» Directions for this task: Return all of the following entries as written, but without the images.

» Task input:

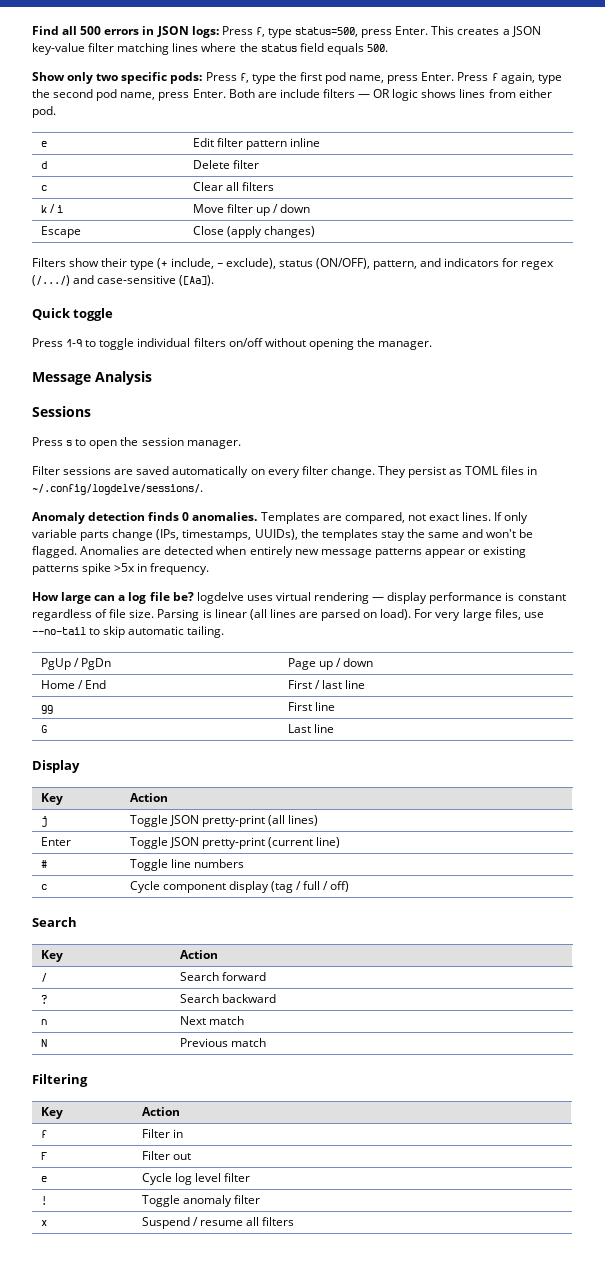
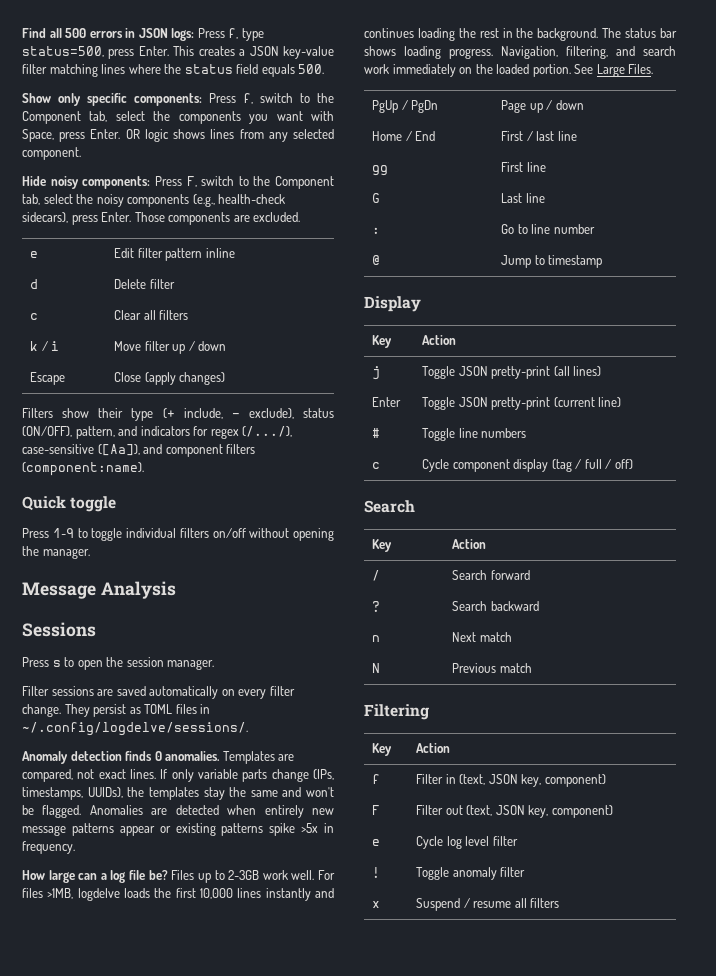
- Show only two specific pods: Press f, type the first pod name, press Enter. Press f again, type the second pod name, press Enter. Both are include filters — OR logic shows lines from either pod.
+ Show only specific components: Press f, switch to the Component tab, select the components you want with Space, press Enter. OR logic shows lines from any selected component.
+ Hide noisy components: Press F, switch to the Component tab, select the noisy components (e.g., health-check sidecars), press Enter. Those components are excluded.
- Filters show their type (+ include, - exclude), status (ON/OFF), pattern, and indicators for regex (/.../) and case-sensitive ([Aa]).
+ Filters show their type (+ include, - exclude), status (ON/OFF), pattern, and indicators for regex (/.../), case-sensitive ([Aa]), and component filters (component:name).
- How large can a log file be? logdelve uses virtual rendering — display performance is constant regardless of file size. Parsing is linear (all lines are parsed on load). For very large files, use --no-tail to skip automatic tailing.
+ How large can a log file be? Files up to 2-3GB work well. For files >1MB, logdelve loads the first 10,000 lines instantly and continues loading the rest in the background. The status bar shows loading progress. Navigation, filtering, and search work immediately on the loaded portion. See Large Files.
+ : | Go to line number
+ @ | Jump to timestamp
- f | Filter in
+ f | Filter in (text, JSON key, component)
- F | Filter out
+ F | Filter out (text, JSON key, component)

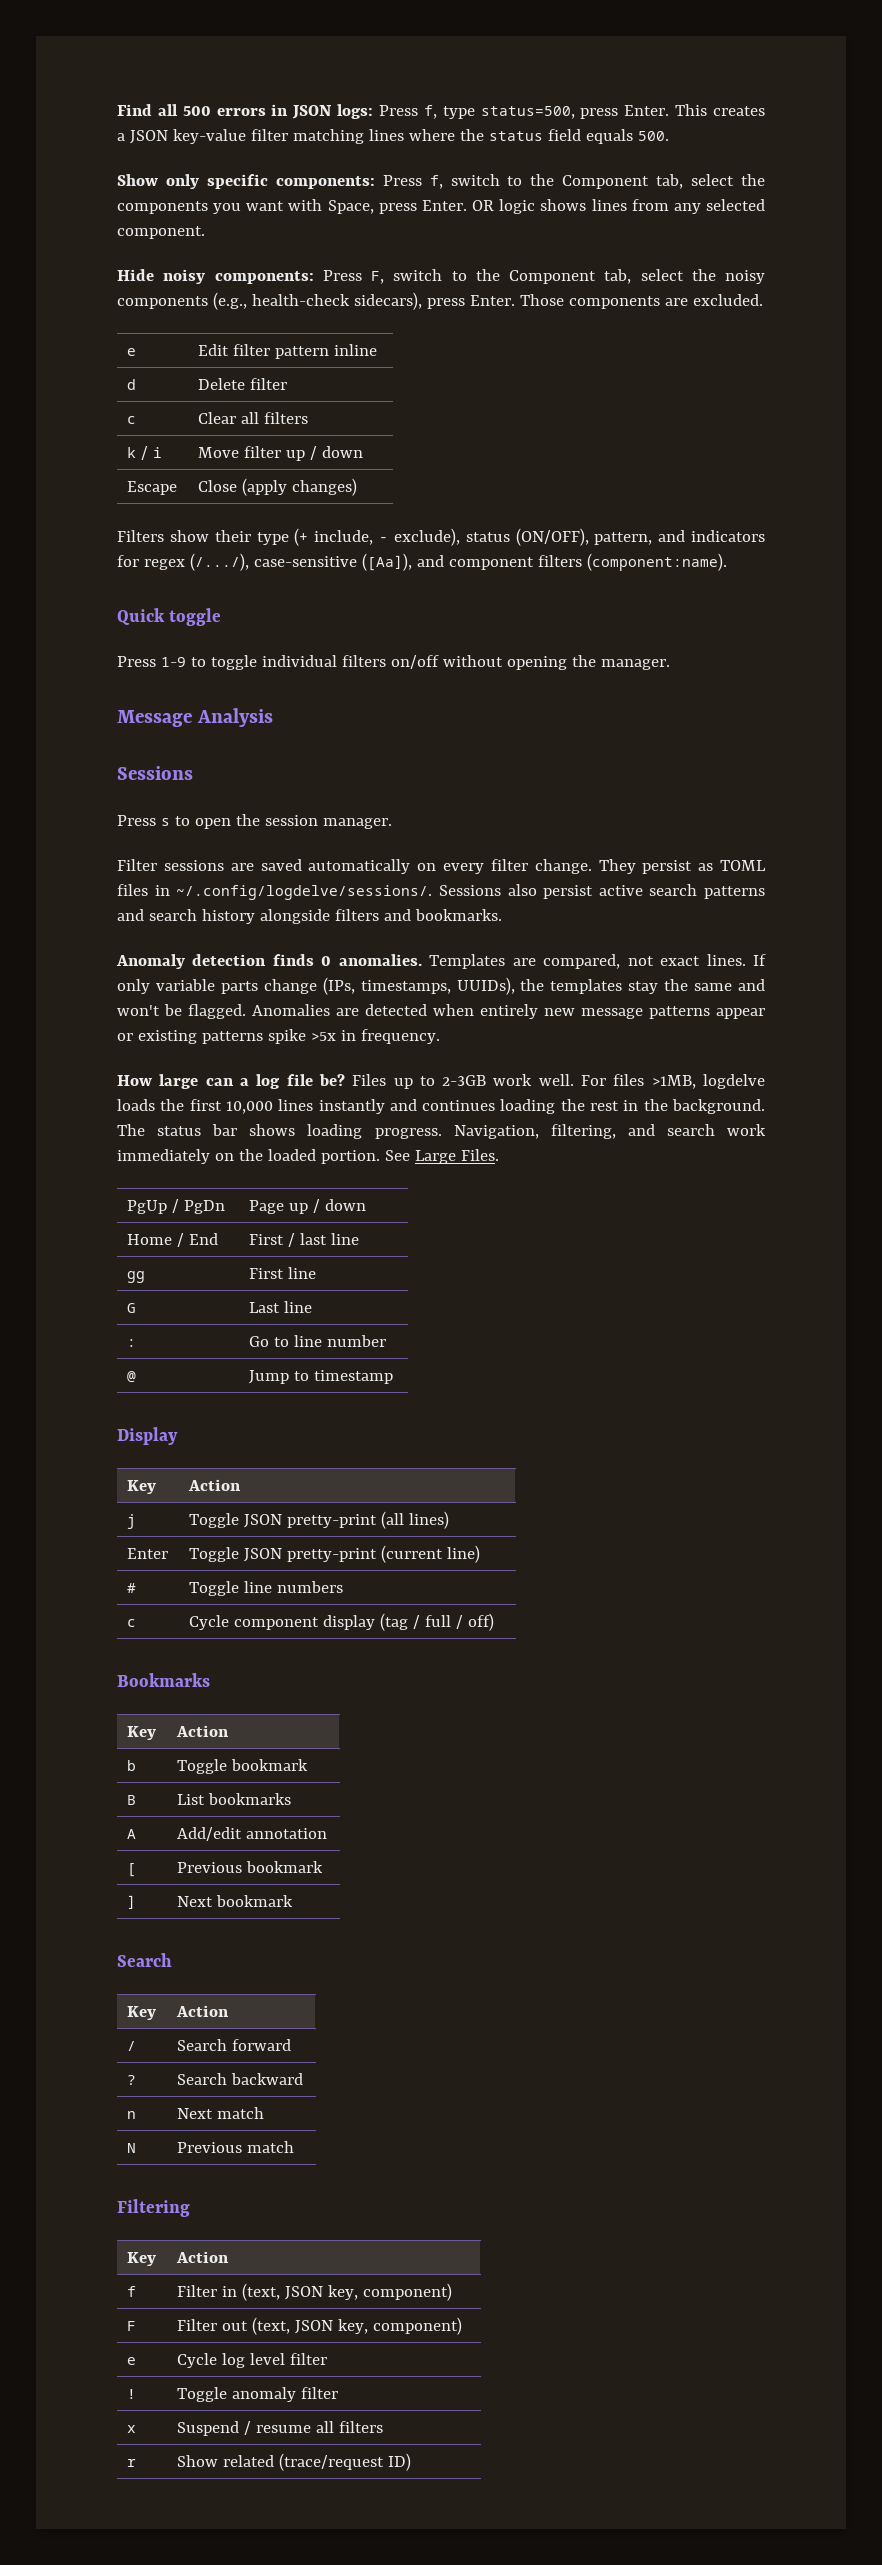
- They persist as TOML files in ~/.config/logdelve/sessions/.
+ They persist as TOML files in ~/.config/logdelve/sessions/. Sessions also persist active search patterns and search history alongside filters and bookmarks.
+ Bookmarks
+ Key | Action
+ b | Toggle bookmark
+ B | List bookmarks
+ A | Add/edit annotation
+ [ | Previous bookmark
+ ] | Next bookmark
+ r | Show related (trace/request ID)

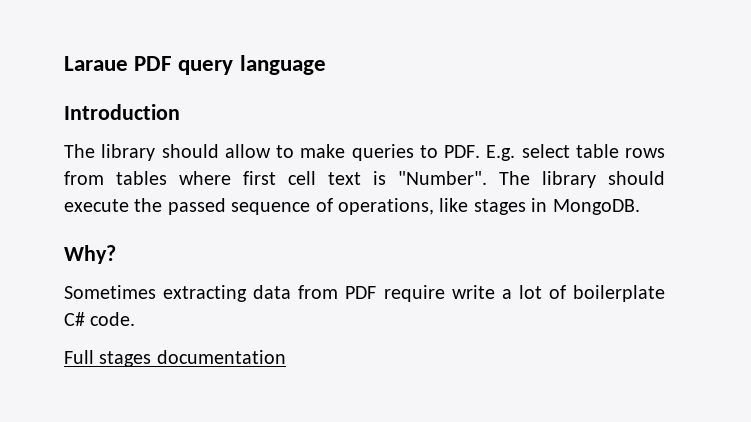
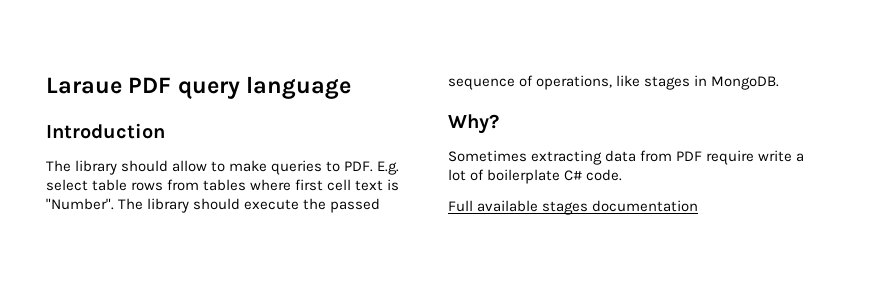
- Full stages documentation
+ Full available stages documentation

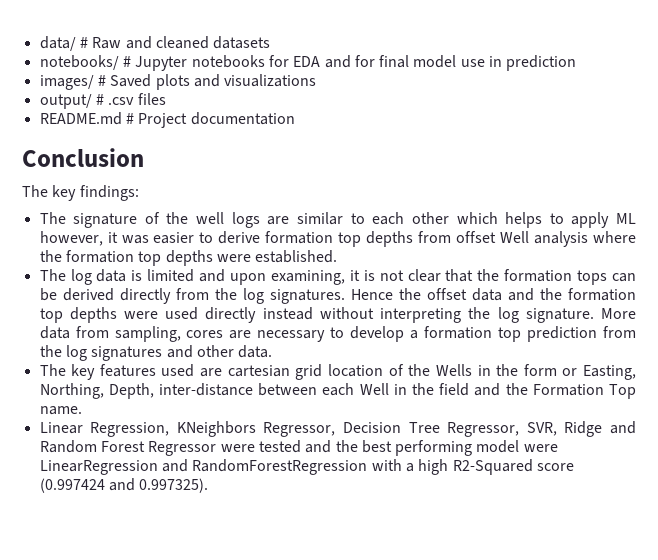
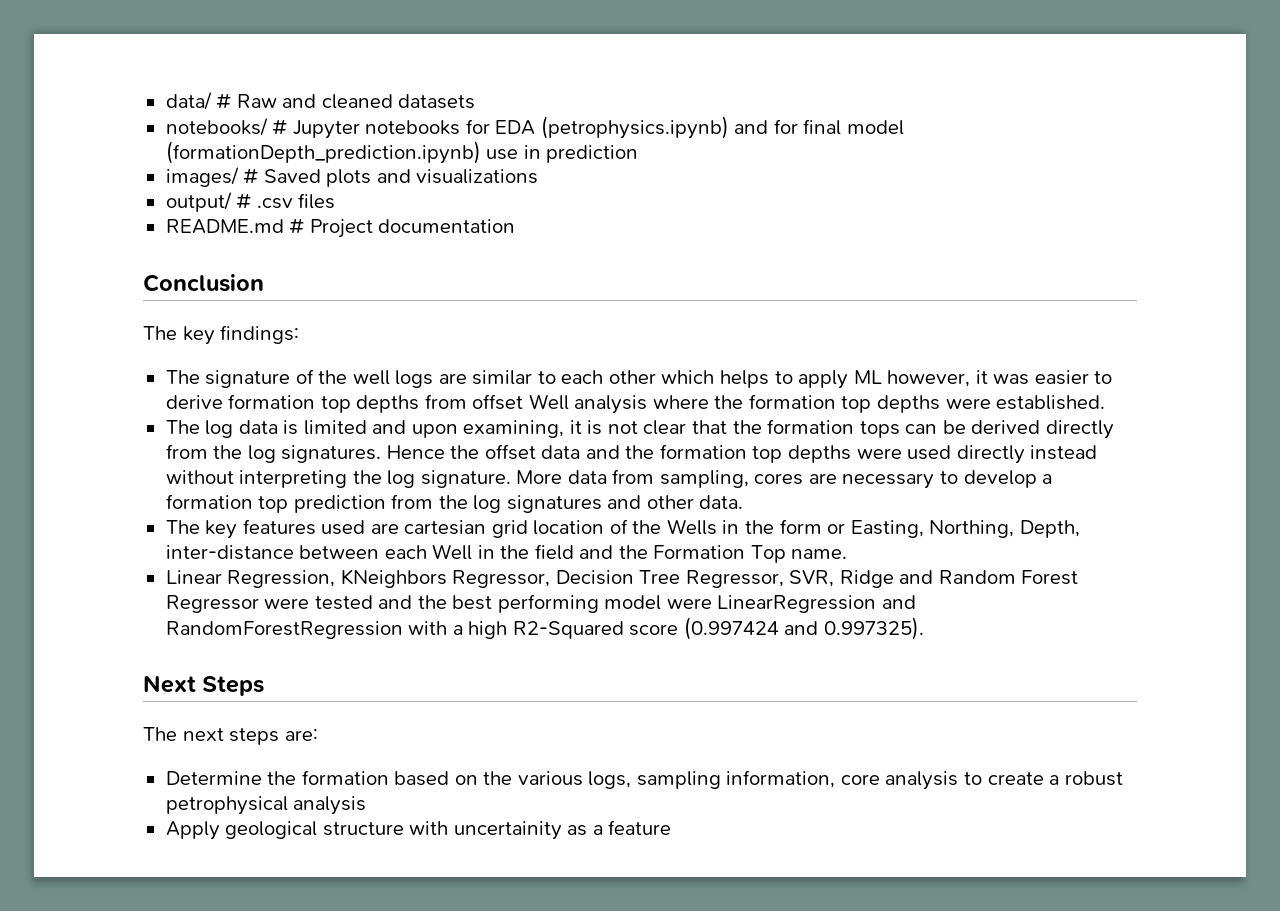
- notebooks/ # Jupyter notebooks for EDA and for final model use in prediction
+ notebooks/ # Jupyter notebooks for EDA (petrophysics.ipynb) and for final model (formationDepth_prediction.ipynb) use in prediction
+ Next Steps
+ The next steps are:
+ Determine the formation based on the various logs, sampling information, core analysis to create a robust petrophysical analysis
+ Apply geological structure with uncertainity as a feature

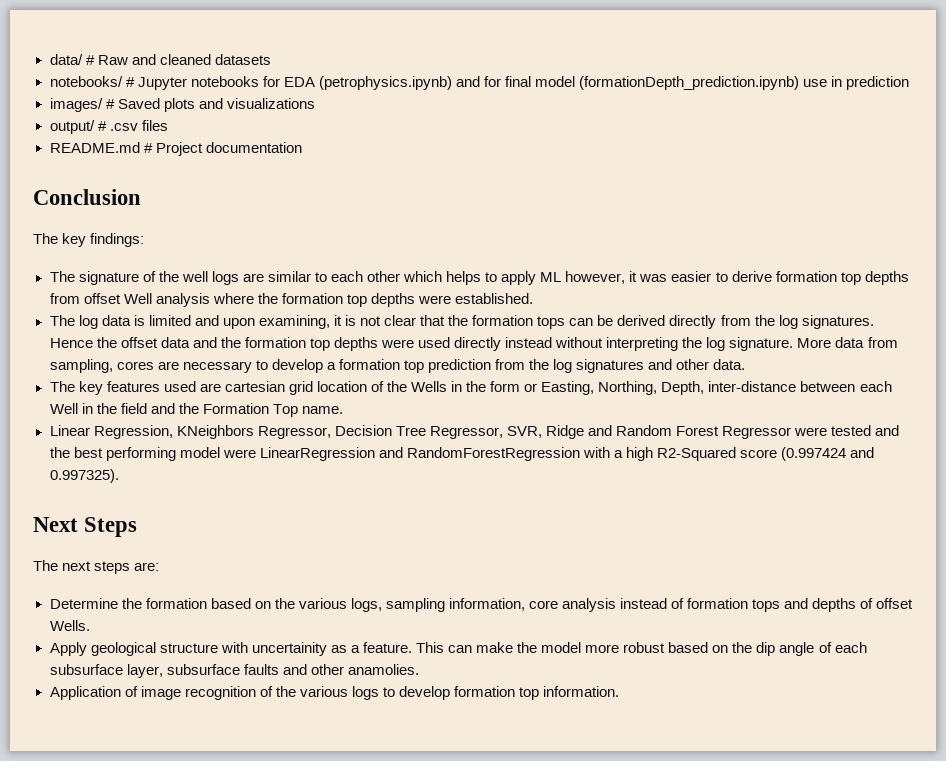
- Determine the formation based on the various logs, sampling information, core analysis to create a robust petrophysical analysis
+ Determine the formation based on the various logs, sampling information, core analysis instead of formation tops and depths of offset Wells.
- Apply geological structure with uncertainity as a feature
+ Apply geological structure with uncertainity as a feature. This can make the model more robust based on the dip angle of each subsurface layer, subsurface faults and other anamolies.
+ Application of image recognition of the various logs to develop formation top information.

» The answer:
- Show only two specific pods: Press f, type the first pod name, press Enter. Press f again, type the second pod name, press Enter. Both are include filters — OR logic shows lines from either pod.
+ Show only specific components: Press f, switch to the Component tab, select the components you want with Space, press Enter. OR logic shows lines from any selected component.
+ Hide noisy components: Press F, switch to the Component tab, select the noisy components (e.g., health-check sidecars), press Enter. Those components are excluded.
- Filters show their type (+ include, - exclude), status (ON/OFF), pattern, and indicators for regex (/.../) and case-sensitive ([Aa]).
+ Filters show their type (+ include, - exclude), status (ON/OFF), pattern, and indicators for regex (/.../), case-sensitive ([Aa]), and component filters (component:name).
- How large can a log file be? logdelve uses virtual rendering — display performance is constant regardless of file size. Parsing is linear (all lines are parsed on load). For very large files, use --no-tail to skip automatic tailing.
+ How large can a log file be? Files up to 2-3GB work well. For files >1MB, logdelve loads the first 10,000 lines instantly and continues loading the rest in the background. The status bar shows loading progress. Navigation, filtering, and search work immediately on the loaded portion. See Large Files.
+ : | Go to line number
+ @ | Jump to timestamp
- f | Filter in
+ f | Filter in (text, JSON key, component)
- F | Filter out
+ F | Filter out (text, JSON key, component)

- They persist as TOML files in ~/.config/logdelve/sessions/.
+ They persist as TOML files in ~/.config/logdelve/sessions/. Sessions also persist active search patterns and search history alongside filters and bookmarks.
+ Bookmarks
+ Key | Action
+ b | Toggle bookmark
+ B | List bookmarks
+ A | Add/edit annotation
+ [ | Previous bookmark
+ ] | Next bookmark
+ r | Show related (trace/request ID)

- Full stages documentation
+ Full available stages documentation

- notebooks/ # Jupyter notebooks for EDA and for final model use in prediction
+ notebooks/ # Jupyter notebooks for EDA (petrophysics.ipynb) and for final model (formationDepth_prediction.ipynb) use in prediction
+ Next Steps
+ The next steps are:
+ Determine the formation based on the various logs, sampling information, core analysis to create a robust petrophysical analysis
+ Apply geological structure with uncertainity as a feature

- Determine the formation based on the various logs, sampling information, core analysis to create a robust petrophysical analysis
+ Determine the formation based on the various logs, sampling information, core analysis instead of formation tops and depths of offset Wells.
- Apply geological structure with uncertainity as a feature
+ Apply geological structure with uncertainity as a feature. This can make the model more robust based on the dip angle of each subsurface layer, subsurface faults and other anamolies.
+ Application of image recognition of the various logs to develop formation top information.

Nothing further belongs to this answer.